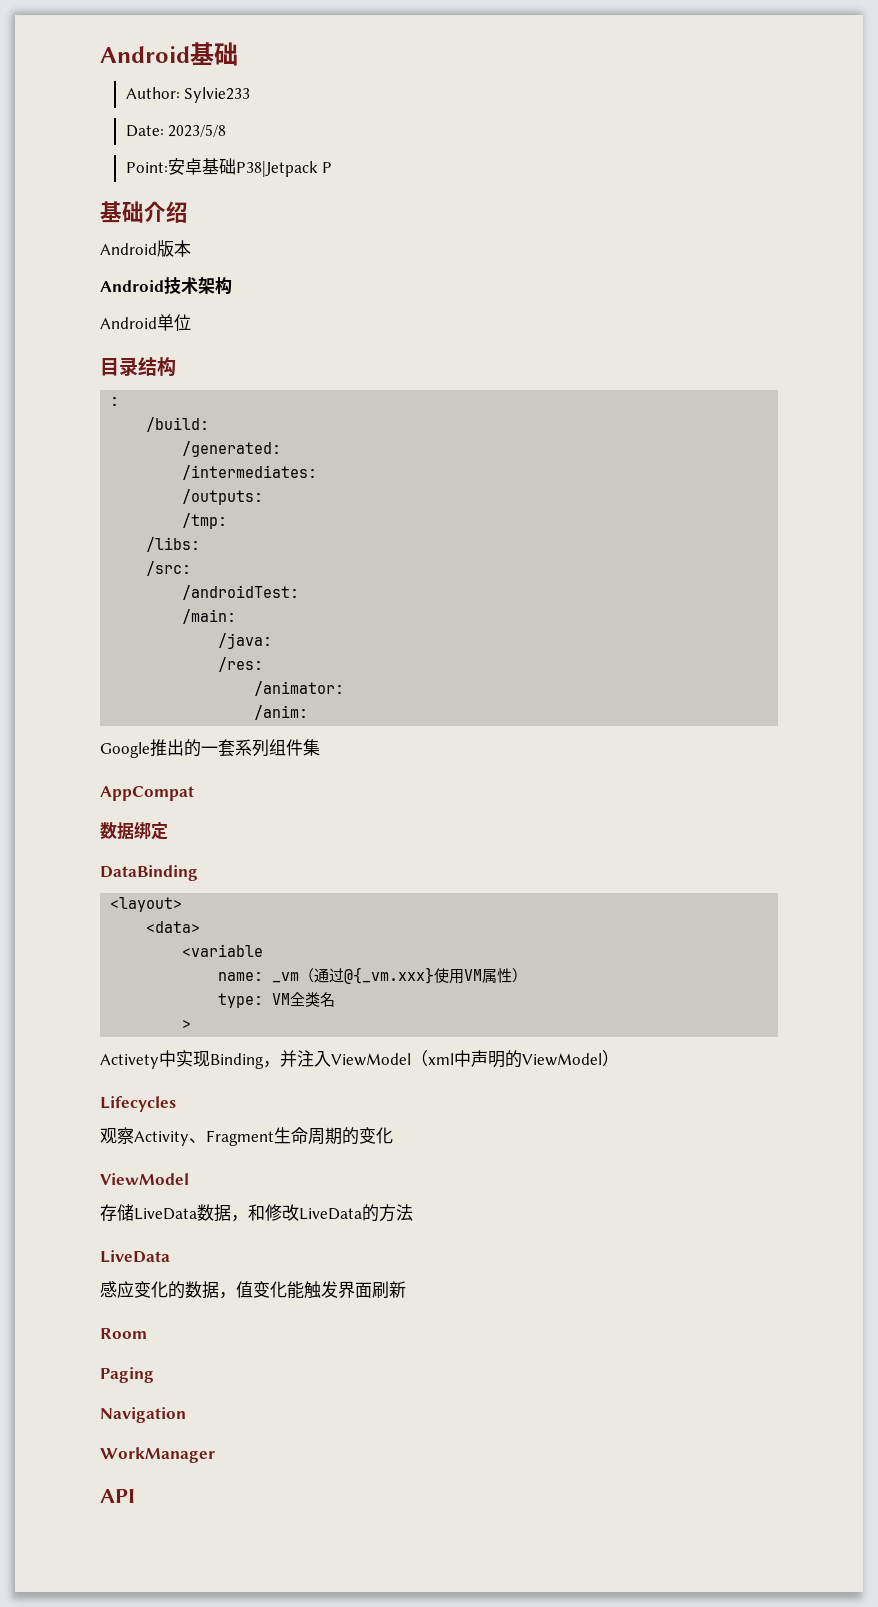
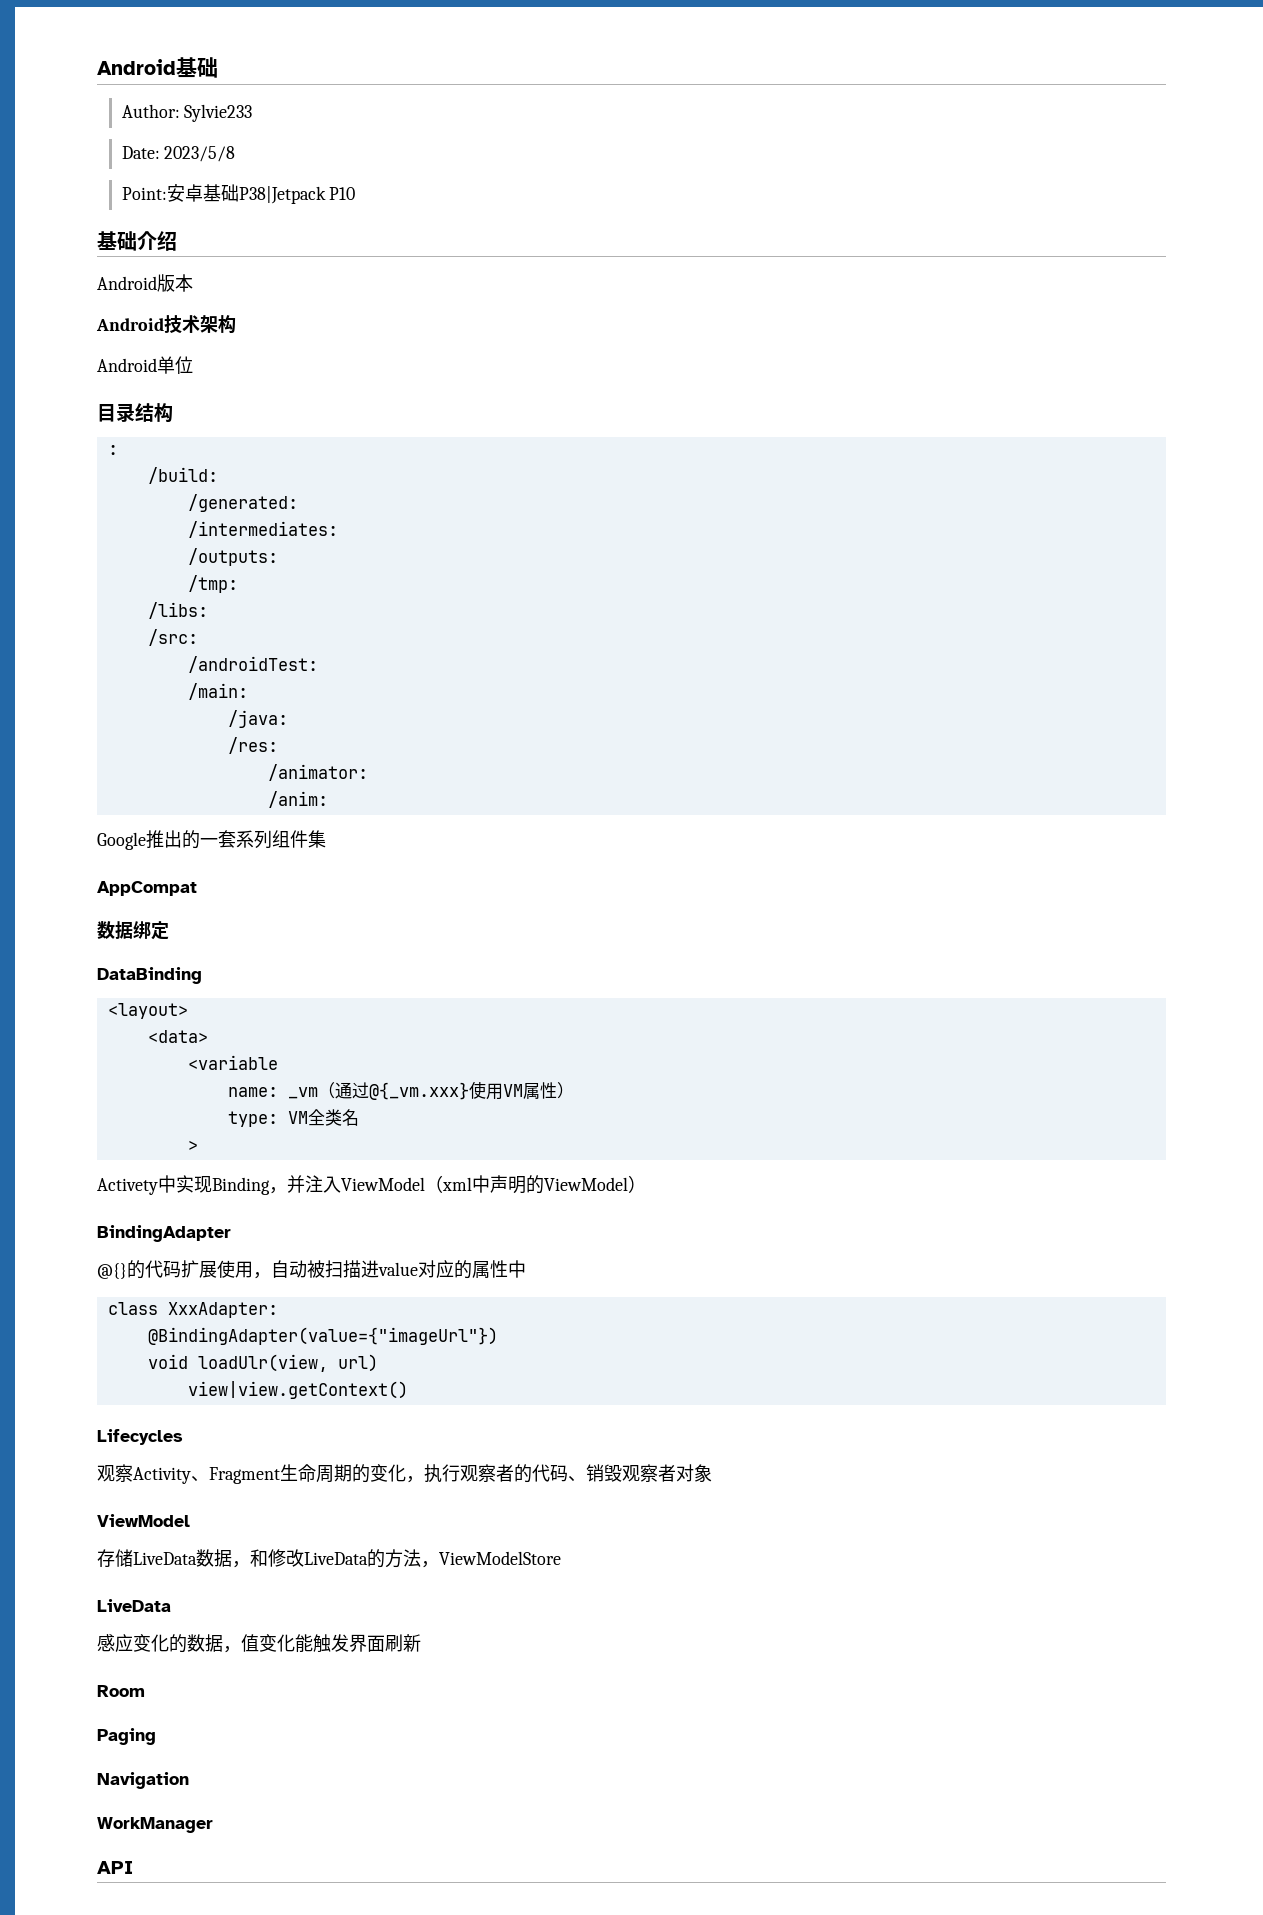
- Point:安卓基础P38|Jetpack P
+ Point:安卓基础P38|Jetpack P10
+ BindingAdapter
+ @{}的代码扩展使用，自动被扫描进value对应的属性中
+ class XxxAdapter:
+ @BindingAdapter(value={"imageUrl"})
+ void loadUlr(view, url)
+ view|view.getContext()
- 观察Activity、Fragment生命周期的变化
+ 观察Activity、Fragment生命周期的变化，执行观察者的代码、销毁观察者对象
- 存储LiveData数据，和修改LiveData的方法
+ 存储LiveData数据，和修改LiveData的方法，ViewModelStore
++++++++++
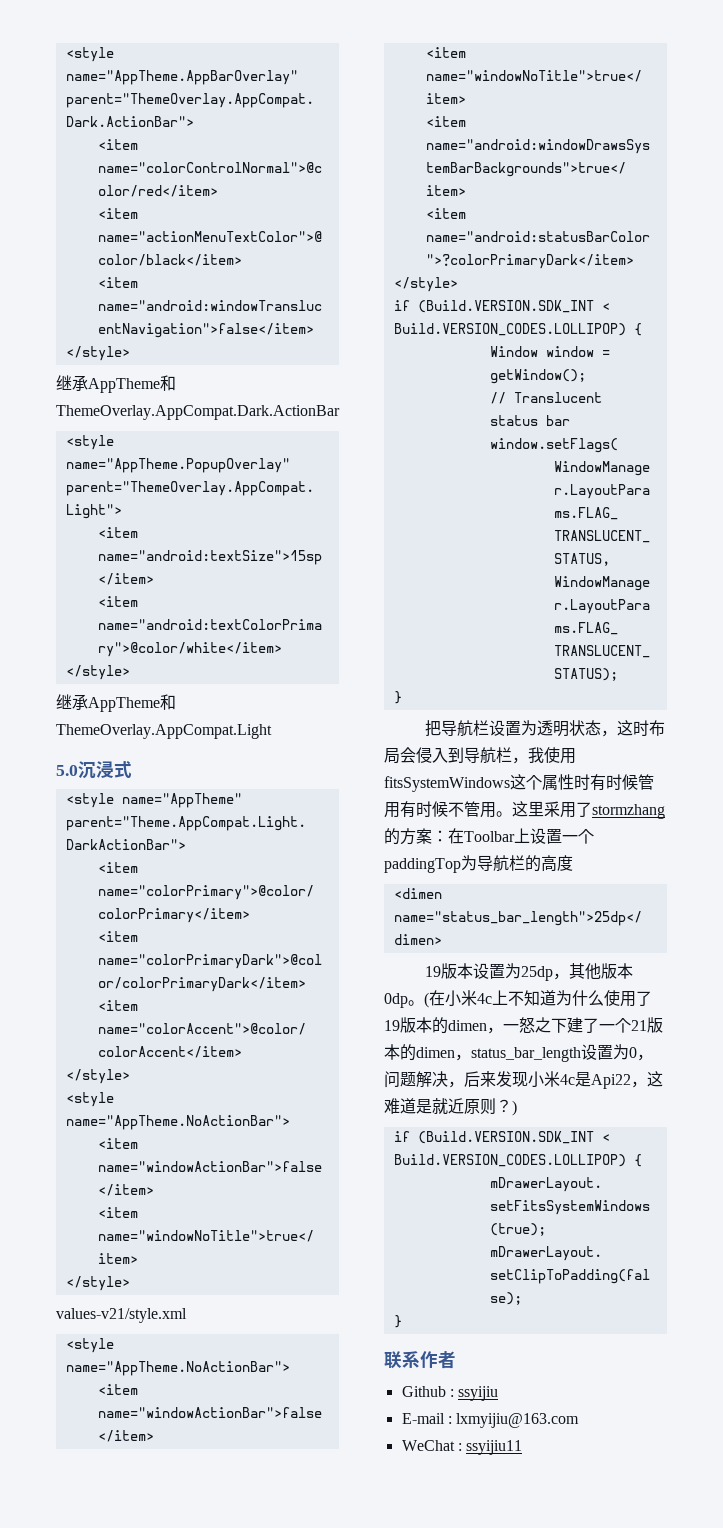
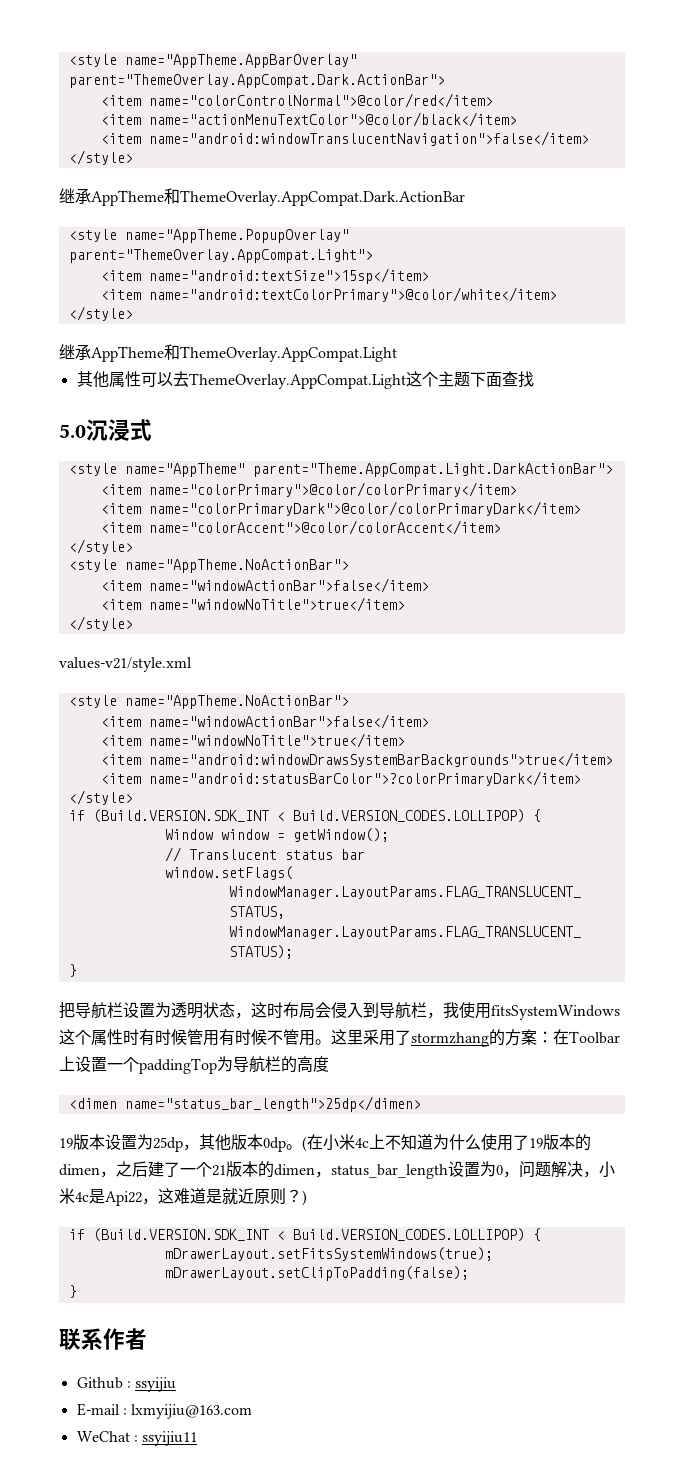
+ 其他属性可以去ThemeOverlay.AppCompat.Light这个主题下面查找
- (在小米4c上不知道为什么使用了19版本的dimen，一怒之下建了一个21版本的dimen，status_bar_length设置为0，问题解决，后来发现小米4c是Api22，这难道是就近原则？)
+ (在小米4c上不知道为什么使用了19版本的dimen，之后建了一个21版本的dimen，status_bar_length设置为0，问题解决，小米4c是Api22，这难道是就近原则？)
++++++++++
**Task directions:** List, from the entries above, every line in which the word "Fragment生命周期的变化" shows up.

**Written response:**
- 观察Activity、Fragment生命周期的变化
+ 观察Activity、Fragment生命周期的变化，执行观察者的代码、销毁观察者对象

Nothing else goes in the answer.